TASK DATA —
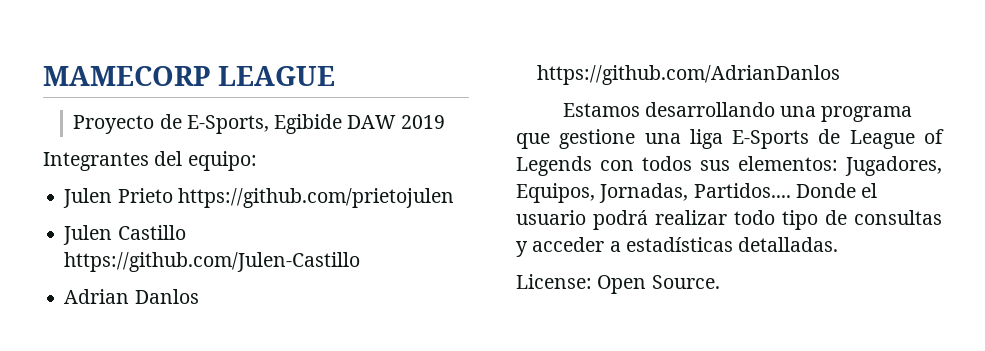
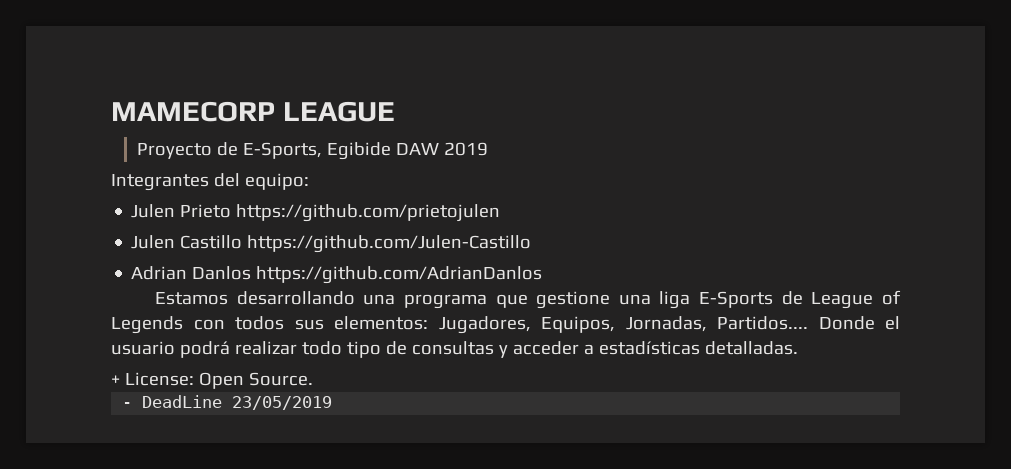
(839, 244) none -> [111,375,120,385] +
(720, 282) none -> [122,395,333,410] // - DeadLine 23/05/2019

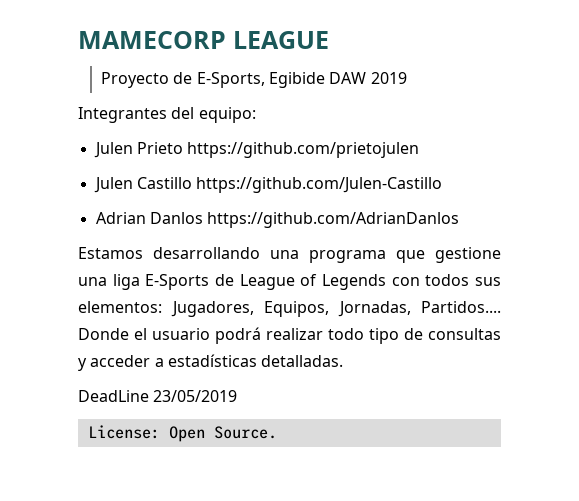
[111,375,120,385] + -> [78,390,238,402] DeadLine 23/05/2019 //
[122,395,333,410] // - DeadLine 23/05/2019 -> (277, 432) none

...

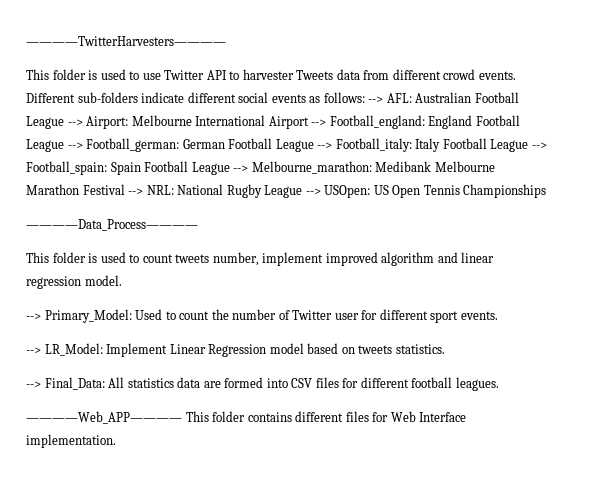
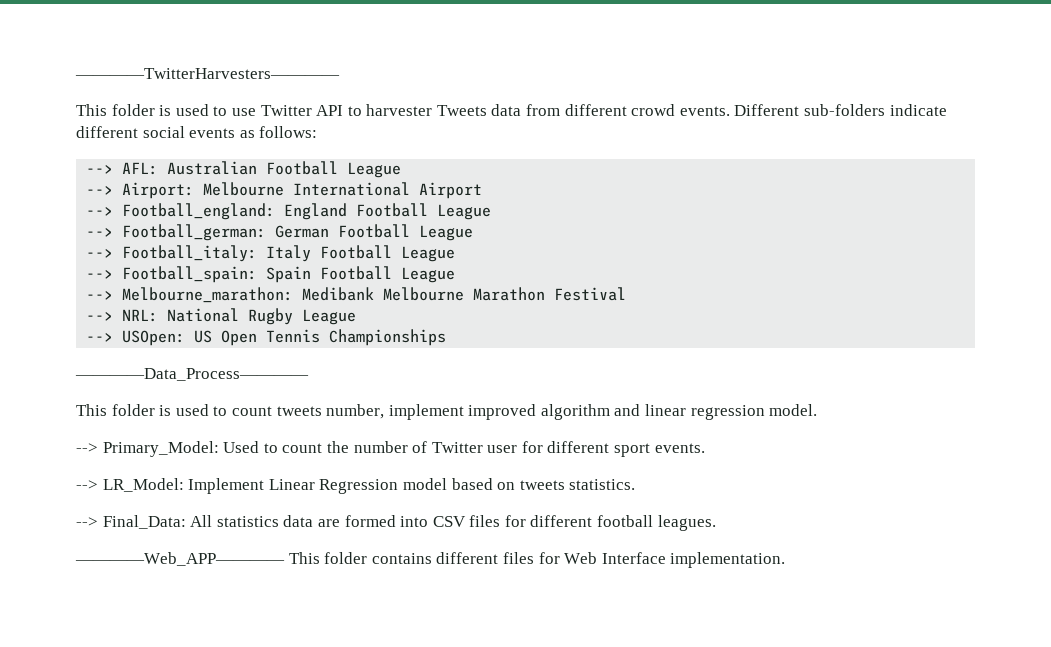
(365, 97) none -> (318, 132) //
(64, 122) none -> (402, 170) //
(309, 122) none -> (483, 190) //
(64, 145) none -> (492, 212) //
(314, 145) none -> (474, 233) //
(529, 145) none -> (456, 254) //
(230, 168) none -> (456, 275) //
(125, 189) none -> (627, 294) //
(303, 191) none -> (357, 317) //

YOUR INSTRUCTIONS — Using only the listing above, restate exactly the lines from the line containing "(230, 168) none -> (456, 275) //" through the line containing "(303, 191) none -> (357, 317) //", both included.

ANSWER TO THE PROBLEM —
(230, 168) none -> (456, 275) //
(125, 189) none -> (627, 294) //
(303, 191) none -> (357, 317) //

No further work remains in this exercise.